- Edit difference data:
__________________________________________________

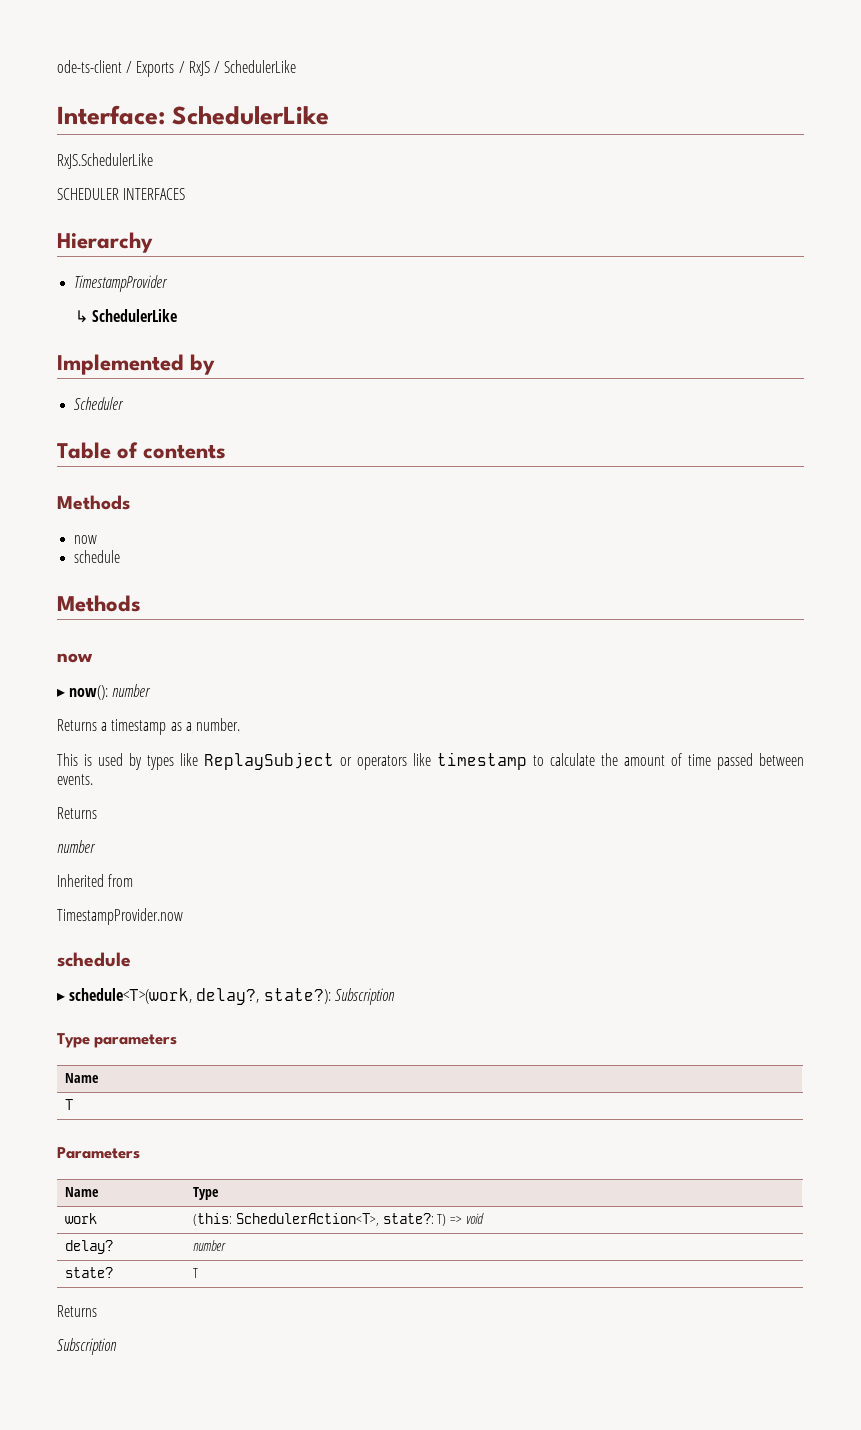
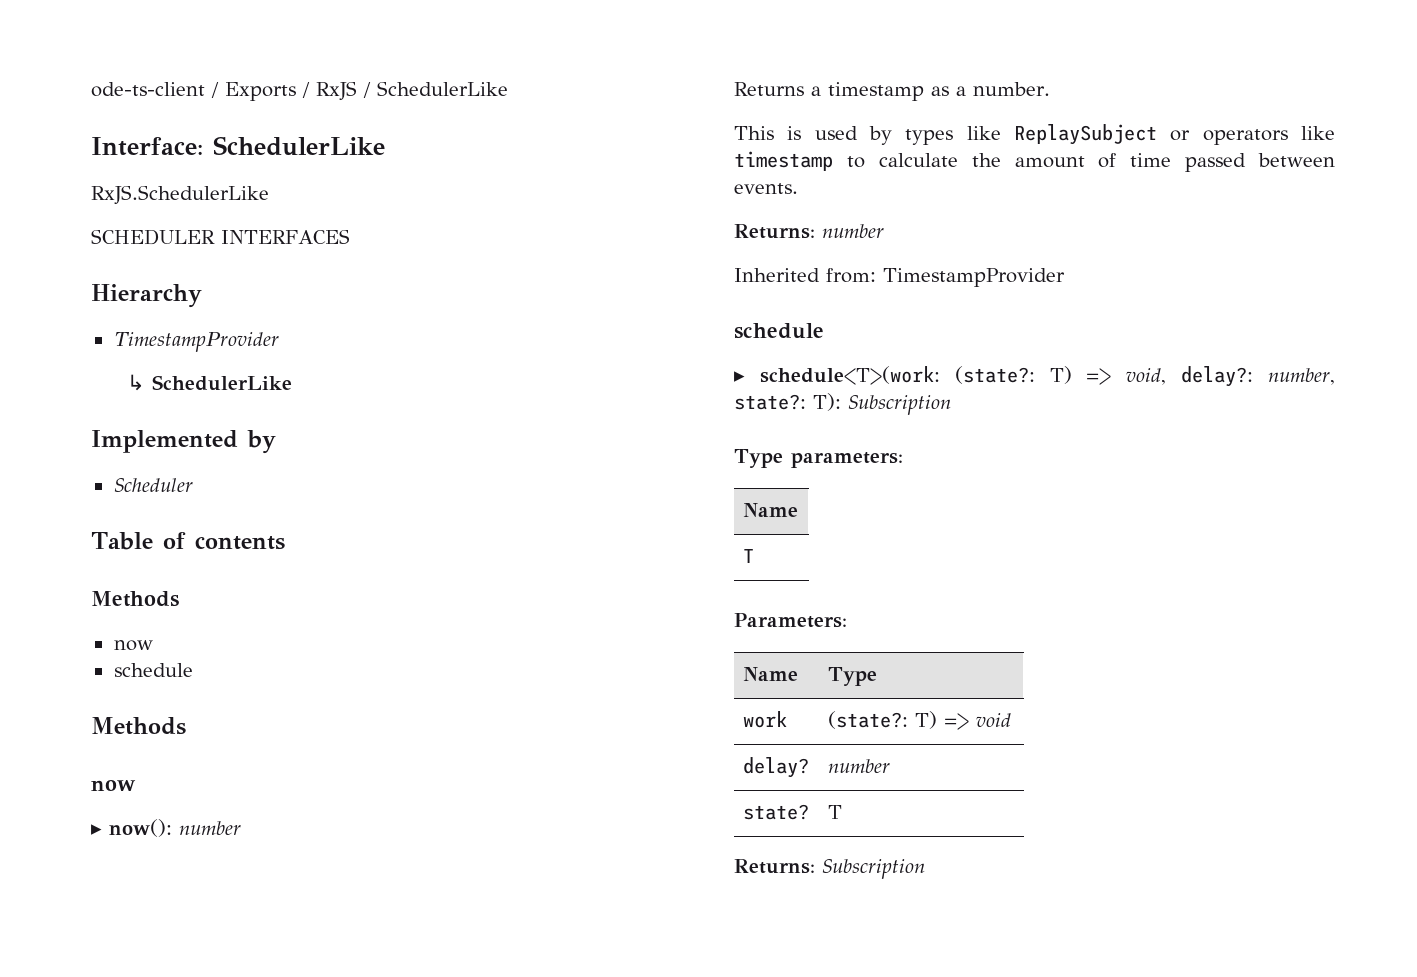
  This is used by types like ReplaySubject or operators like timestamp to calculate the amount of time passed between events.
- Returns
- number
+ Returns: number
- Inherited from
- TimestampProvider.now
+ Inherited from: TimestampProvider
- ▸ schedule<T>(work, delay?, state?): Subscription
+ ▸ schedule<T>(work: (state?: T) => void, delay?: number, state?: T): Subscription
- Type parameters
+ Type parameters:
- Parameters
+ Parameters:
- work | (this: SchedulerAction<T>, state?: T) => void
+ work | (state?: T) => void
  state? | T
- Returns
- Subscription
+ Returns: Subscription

__________________________________________________

- WHAT YOU ARE ASKED TO DO: With the pictures omitted, reproduce the data above exactly.

- ANSWER TO THIS EXERCISE:
  This is used by types like ReplaySubject or operators like timestamp to calculate the amount of time passed between events.
- Returns
- number
+ Returns: number
- Inherited from
- TimestampProvider.now
+ Inherited from: TimestampProvider
- ▸ schedule<T>(work, delay?, state?): Subscription
+ ▸ schedule<T>(work: (state?: T) => void, delay?: number, state?: T): Subscription
- Type parameters
+ Type parameters:
- Parameters
+ Parameters:
- work | (this: SchedulerAction<T>, state?: T) => void
+ work | (state?: T) => void
  state? | T
- Returns
- Subscription
+ Returns: Subscription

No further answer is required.